10th Commissioner of the PBA
- Incumbent
- Assumed office January 25, 2018
- Preceded by: Chito Narvasa

Personal details
- Born: October 12, 1961 (age 64)
- Occupation: Sports executive, businessman

= Willie Marcial =

Filipino sports executive

Wilfrido "Willie" O. Marcial (born October 12, 1961) is a Filipino sports executive who serves as the tenth commissioner of the Philippine Basketball Association. He became the league's officer-in-charge after Chito Narvasa resigned on December 31, 2017. On January 25, 2018, he was appointed by the PBA Board of Governors as the 10th commissioner of the league.

==PBA career==
Marcial, a native of Batangas, started as a statistician in during the time of former PBA Commissioner Leo Prieto.
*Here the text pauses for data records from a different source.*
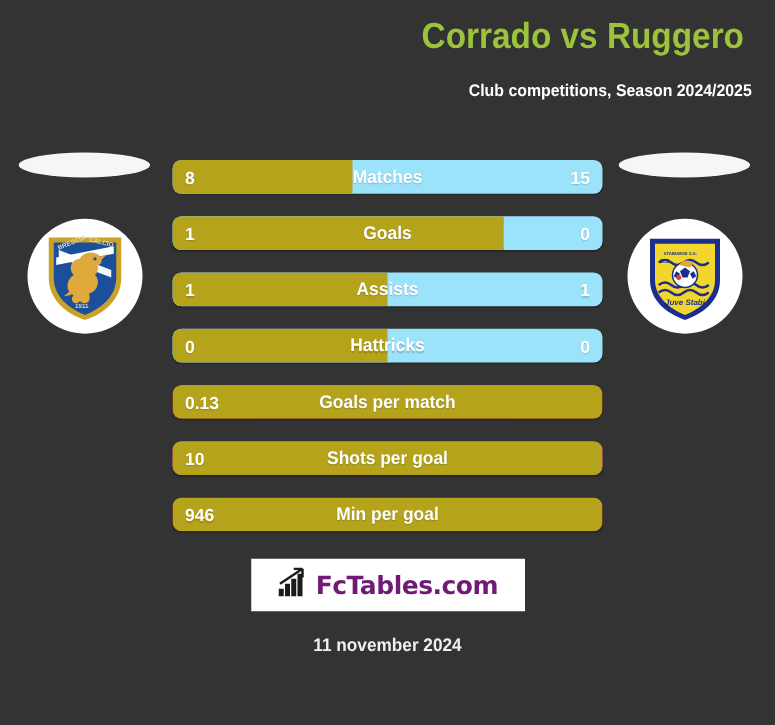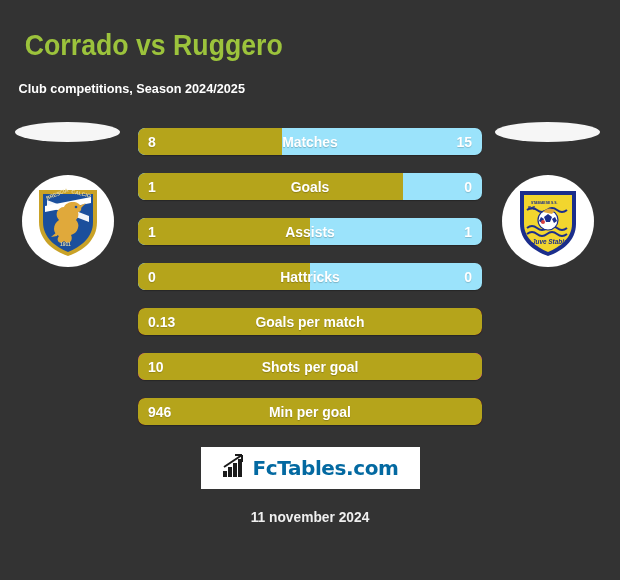--- a/index.html
+++ b/index.html
@@ -10,22 +10,22 @@
     width: 620px;
     height: 580px;
     background: #333333;
     font-family: "Liberation Sans", sans-serif;
     overflow: hidden;
     position: relative;
   }
 
   
   .header {
-    padding-top: 28px;
-    text-align: left;
+    padding-top: 12px;
+    text-align: right;
   }
   .page-title {
     font-family: "Liberation Sans Narrow", "Liberation Sans", sans-serif;
     font-size: 29px;
     font-weight: bold;
     color: #9CC33C;
     letter-spacing: 0px;
     line-height: 34px;
     margin: 0;
     transform: scaleX(0.92);
@@ -150,21 +150,21 @@
     background: #ffffff;
     width: 219px;
     height: 42px;
     box-sizing: border-box;
   }
   .logo-icon { display: block; }
   .logo-text {
     font-family: "DejaVu Sans", sans-serif;
     font-size: 20px;
     font-weight: bold;
-    color: #0369a1;
+    color: #701a75;
     letter-spacing: -0.4px;
   }
   .footer-date {
     margin-top: 20px;
     font-family: "Liberation Sans Narrow", "Liberation Sans", sans-serif;
     font-size: 14.5px;
     font-weight: bold;
     color: #efefef;
     transform: scaleX(0.95);
   }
He also worked with the league's former TV partner, Vintage Television, as a floor director and also became a co-head statistician (alongside current head statistician Fidel Mangonon III) before being appointed as the league's Media Bureau Chief and Special Assistant to the Commissioner in 2003 during the time of former commissioner Noli Eala.

He is contracted to be the PBA commissioner until the end of the 2026–27 PBA season.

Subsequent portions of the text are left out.